The "Heinrich-Brunnen" in Quedlingburg is a modern rendition from 2007 of the scene of the coronation of Henry I. Source: wikipedia

The Construction of Ottonian Kingship

How did Henry the Fowler and his son, Otto the Great, turn Germany into the political centre of 10th century Europe? By besting the Magyars? Or by more traditional mythmaking? New book explores the various sources and their role in the later historiography.

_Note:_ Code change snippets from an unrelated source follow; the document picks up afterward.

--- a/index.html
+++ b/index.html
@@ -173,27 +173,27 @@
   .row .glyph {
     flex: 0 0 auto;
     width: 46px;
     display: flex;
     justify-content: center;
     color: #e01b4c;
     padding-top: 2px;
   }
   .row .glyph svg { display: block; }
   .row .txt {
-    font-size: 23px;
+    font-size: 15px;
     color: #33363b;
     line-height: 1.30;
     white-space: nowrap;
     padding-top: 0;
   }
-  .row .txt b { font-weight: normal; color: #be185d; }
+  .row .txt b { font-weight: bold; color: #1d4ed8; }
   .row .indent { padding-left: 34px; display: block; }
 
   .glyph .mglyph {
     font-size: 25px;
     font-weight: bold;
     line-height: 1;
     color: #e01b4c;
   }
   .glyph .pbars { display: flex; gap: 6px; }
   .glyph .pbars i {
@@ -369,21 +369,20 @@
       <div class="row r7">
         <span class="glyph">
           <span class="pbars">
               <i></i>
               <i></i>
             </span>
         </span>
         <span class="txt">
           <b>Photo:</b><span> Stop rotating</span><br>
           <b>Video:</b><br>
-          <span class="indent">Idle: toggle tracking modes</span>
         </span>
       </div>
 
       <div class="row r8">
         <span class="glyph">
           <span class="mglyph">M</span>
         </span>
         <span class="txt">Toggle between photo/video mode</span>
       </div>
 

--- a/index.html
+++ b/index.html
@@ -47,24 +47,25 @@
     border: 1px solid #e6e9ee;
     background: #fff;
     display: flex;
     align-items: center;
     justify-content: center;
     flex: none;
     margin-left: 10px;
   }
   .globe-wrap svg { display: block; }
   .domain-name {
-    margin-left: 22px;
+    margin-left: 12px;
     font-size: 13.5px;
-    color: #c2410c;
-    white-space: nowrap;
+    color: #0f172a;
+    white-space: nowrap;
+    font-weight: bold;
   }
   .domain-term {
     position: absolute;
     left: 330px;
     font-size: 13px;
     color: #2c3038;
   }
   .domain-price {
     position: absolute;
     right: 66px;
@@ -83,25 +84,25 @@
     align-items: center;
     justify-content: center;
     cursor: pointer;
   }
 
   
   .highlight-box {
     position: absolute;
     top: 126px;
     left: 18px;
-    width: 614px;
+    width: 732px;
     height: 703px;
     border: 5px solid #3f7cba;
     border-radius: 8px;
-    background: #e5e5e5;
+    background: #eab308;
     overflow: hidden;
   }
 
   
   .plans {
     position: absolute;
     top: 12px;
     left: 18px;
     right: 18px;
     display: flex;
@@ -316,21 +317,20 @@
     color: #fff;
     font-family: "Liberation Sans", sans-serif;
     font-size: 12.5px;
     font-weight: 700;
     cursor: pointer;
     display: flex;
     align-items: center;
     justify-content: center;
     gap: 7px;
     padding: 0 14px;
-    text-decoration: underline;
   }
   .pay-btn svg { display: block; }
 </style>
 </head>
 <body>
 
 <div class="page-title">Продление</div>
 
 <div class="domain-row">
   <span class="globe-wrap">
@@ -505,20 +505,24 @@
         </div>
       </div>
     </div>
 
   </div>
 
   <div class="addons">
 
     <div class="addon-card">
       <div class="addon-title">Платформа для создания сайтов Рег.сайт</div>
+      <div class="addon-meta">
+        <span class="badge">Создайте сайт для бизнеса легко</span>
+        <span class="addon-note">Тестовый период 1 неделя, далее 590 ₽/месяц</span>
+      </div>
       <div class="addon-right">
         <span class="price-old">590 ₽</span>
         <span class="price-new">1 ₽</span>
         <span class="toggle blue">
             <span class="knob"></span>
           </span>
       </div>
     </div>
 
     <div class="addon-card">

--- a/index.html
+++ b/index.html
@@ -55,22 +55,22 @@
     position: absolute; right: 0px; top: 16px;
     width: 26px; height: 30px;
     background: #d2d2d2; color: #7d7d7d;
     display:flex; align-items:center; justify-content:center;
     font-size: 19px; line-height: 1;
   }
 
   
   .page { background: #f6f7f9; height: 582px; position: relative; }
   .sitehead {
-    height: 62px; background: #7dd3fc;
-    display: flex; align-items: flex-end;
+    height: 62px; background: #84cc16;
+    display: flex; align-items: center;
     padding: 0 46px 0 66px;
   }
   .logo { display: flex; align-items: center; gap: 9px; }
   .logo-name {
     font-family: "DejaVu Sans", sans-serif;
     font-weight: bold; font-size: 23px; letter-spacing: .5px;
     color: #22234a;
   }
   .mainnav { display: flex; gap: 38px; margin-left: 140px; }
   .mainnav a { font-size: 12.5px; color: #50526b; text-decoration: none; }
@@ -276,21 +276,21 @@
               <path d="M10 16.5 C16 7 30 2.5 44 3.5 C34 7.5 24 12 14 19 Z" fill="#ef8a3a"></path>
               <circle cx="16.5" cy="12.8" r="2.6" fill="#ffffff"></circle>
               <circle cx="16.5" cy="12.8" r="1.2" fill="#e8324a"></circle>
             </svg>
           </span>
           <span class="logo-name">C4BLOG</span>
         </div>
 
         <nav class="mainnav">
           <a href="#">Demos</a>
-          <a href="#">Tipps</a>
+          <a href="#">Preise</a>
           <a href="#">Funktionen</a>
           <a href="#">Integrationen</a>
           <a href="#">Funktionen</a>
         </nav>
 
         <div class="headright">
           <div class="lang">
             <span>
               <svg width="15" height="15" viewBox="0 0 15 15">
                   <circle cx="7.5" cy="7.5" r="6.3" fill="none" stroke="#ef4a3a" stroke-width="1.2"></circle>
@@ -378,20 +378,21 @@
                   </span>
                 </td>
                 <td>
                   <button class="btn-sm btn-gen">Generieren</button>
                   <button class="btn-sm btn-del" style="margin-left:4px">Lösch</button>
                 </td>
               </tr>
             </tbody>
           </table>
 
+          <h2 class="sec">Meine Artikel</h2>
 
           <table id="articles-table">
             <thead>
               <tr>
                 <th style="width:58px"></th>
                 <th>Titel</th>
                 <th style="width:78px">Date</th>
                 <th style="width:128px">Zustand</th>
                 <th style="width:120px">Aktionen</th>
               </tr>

The Construction of Ottonian Kingship: Narratives and Myth in Tenth-Century Germany
Series: Intellectual and Political History
by Antoni Grabowski
Amsterdam University Press 2018
ISBN: 9789462987234

ABSTRACT:

German historians long assumed that the German Kingdom was created with Henry the Fowler’s coronation in 919. The reigns of both Henry the Fowler, and his son Otto the Great, were studied and researched mainly through Widukind of Corvey’s chronicle Res Gestae Saxonicae. There was one source on Ottonian times that was curiously absent from most of the serious research: Liudprand of Cremona’s Antapodosis. The study of this chronicle leads to a reappraisal of the tenth century in Western Europe showing how mythology of the dynasty was constructed. By looking at the later reception (through later Middle Ages and then on 19th and 20th century historiography) the author showcases the longevity of Ottonian myths and the ideological expressions of the tenth century storytellers.

ABOUT THE AUTHOR:

Dr Antoni Grabowski works at the Tadeusz Manteuffel Institute of History at the Polish Academy of Sciences. He is interested in the historiography of the tenth century and its later reinterpretations.